EXERCISE:
The output is the lines below from the one with "2008-03-24 09:30:00 | idx: 1610 -> 1613" through the one with "2014-09-29 09:30:00 | price_spy: 196.2", both included, printed exactly and with no other line.

Version comparison data:
----
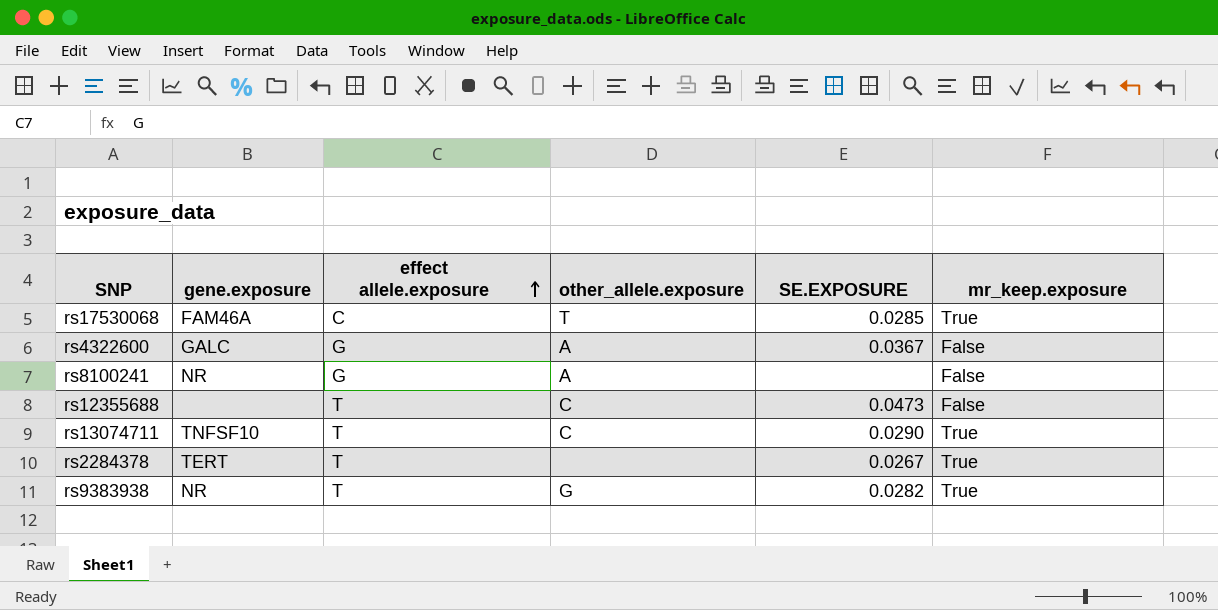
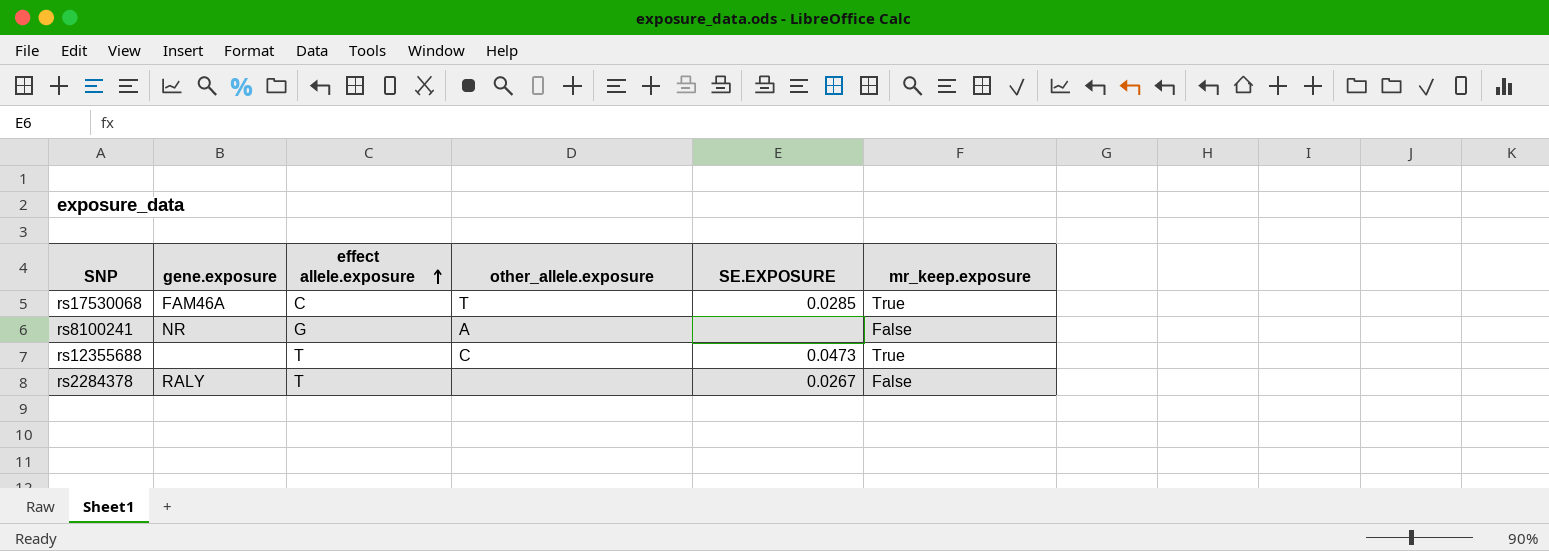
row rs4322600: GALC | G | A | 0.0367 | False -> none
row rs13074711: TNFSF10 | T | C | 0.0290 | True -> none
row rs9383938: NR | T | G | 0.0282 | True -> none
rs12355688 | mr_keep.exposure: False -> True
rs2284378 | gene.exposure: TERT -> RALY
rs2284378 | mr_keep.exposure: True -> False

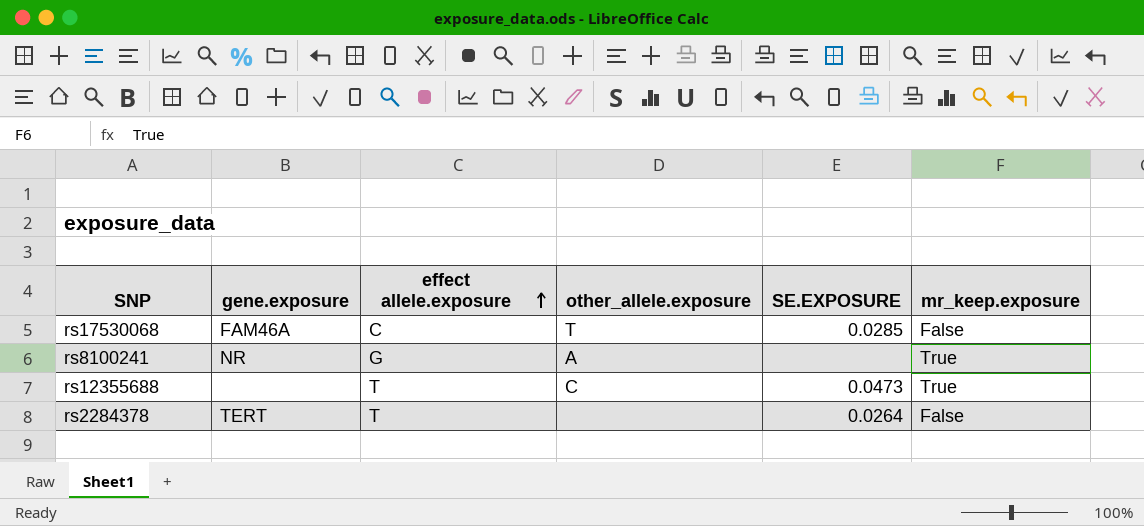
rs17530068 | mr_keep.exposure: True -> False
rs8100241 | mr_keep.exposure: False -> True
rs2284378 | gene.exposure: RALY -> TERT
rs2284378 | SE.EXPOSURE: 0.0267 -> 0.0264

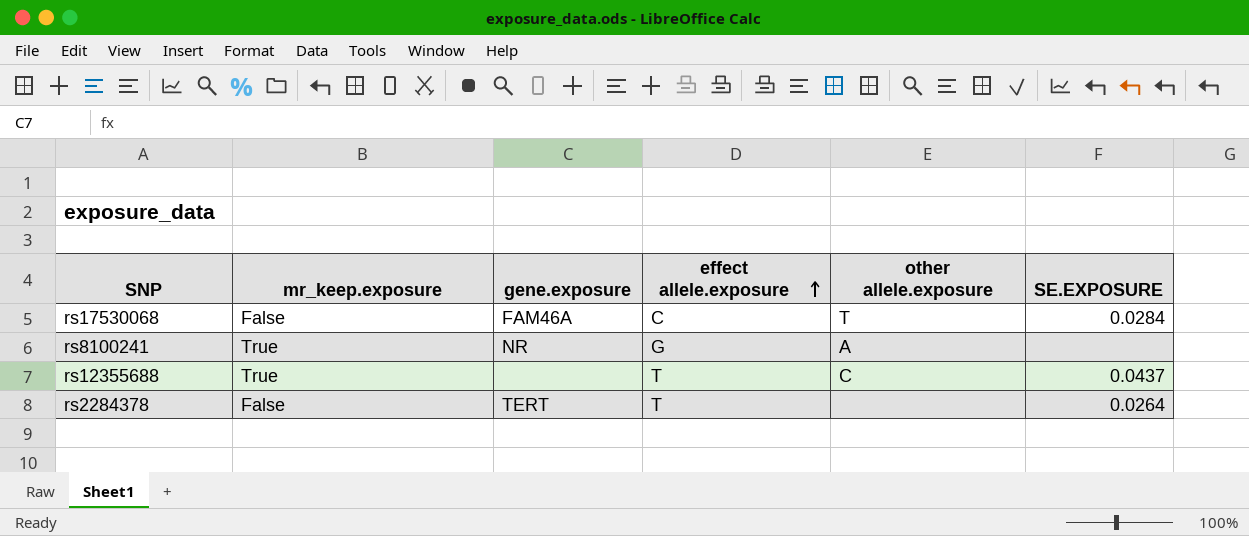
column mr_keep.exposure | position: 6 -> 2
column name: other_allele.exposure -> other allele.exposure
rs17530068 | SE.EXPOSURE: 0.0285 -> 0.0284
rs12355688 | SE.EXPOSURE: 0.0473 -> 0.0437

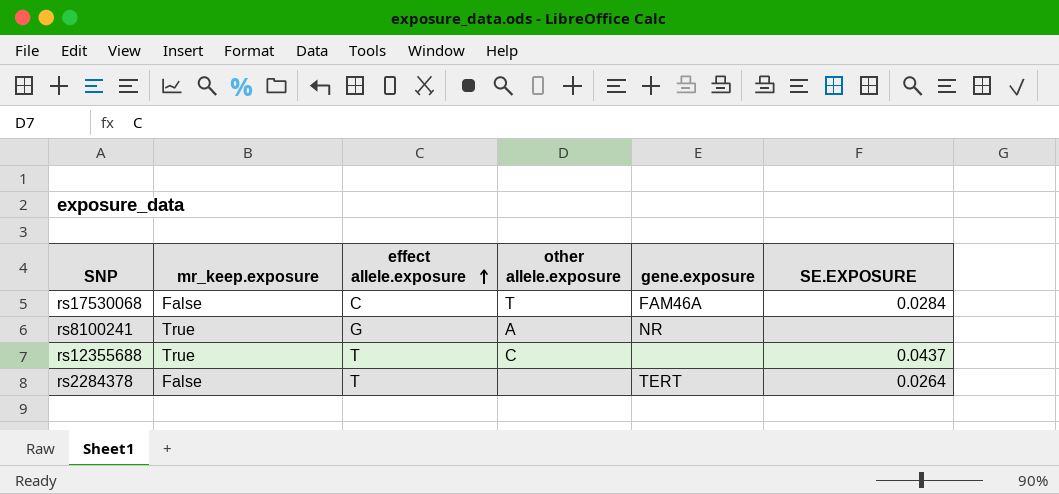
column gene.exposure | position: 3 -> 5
----
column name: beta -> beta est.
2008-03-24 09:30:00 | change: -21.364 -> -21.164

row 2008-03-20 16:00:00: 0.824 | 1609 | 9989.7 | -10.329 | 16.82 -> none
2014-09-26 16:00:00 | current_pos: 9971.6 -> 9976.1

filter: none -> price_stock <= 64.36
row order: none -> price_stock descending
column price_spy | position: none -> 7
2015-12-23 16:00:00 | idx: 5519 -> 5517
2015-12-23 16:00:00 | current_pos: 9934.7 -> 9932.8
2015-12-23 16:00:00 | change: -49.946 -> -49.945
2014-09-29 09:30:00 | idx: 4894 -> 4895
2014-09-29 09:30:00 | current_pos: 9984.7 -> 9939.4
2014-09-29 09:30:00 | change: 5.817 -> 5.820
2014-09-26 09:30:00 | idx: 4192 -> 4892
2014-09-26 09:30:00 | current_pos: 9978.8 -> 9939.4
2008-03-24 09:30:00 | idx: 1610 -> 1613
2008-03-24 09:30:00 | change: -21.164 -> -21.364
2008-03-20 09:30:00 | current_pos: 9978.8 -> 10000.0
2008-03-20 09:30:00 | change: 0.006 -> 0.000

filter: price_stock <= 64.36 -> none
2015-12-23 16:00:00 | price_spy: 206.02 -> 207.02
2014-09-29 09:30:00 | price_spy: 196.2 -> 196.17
----
EXERCISE RESULT:
2008-03-24 09:30:00 | idx: 1610 -> 1613
2008-03-24 09:30:00 | change: -21.164 -> -21.364
2008-03-20 09:30:00 | current_pos: 9978.8 -> 10000.0
2008-03-20 09:30:00 | change: 0.006 -> 0.000

filter: price_stock <= 64.36 -> none
2015-12-23 16:00:00 | price_spy: 206.02 -> 207.02
2014-09-29 09:30:00 | price_spy: 196.2 -> 196.17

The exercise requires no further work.